• WORK INSTRUCTION: From the entries below, output the line with "text-align: none ->" and each following line up to and including the line with "html: <p>[Your Name]</p>", exactly as written.

• DATA FOR REVIEW:
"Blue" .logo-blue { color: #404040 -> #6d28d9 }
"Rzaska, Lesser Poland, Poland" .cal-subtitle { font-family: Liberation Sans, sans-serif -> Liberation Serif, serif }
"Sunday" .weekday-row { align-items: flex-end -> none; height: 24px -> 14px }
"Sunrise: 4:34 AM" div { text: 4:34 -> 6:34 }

* * *

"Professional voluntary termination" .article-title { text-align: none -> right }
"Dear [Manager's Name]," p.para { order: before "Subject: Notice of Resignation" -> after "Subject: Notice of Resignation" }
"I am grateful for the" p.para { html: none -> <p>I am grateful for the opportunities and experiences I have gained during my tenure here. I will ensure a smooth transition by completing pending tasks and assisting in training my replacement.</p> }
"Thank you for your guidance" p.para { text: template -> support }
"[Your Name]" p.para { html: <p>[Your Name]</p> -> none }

• WRITTEN ANSWER:
"Professional voluntary termination" .article-title { text-align: none -> right }
"Dear [Manager's Name]," p.para { order: before "Subject: Notice of Resignation" -> after "Subject: Notice of Resignation" }
"I am grateful for the" p.para { html: none -> <p>I am grateful for the opportunities and experiences I have gained during my tenure here. I will ensure a smooth transition by completing pending tasks and assisting in training my replacement.</p> }
"Thank you for your guidance" p.para { text: template -> support }
"[Your Name]" p.para { html: <p>[Your Name]</p> -> none }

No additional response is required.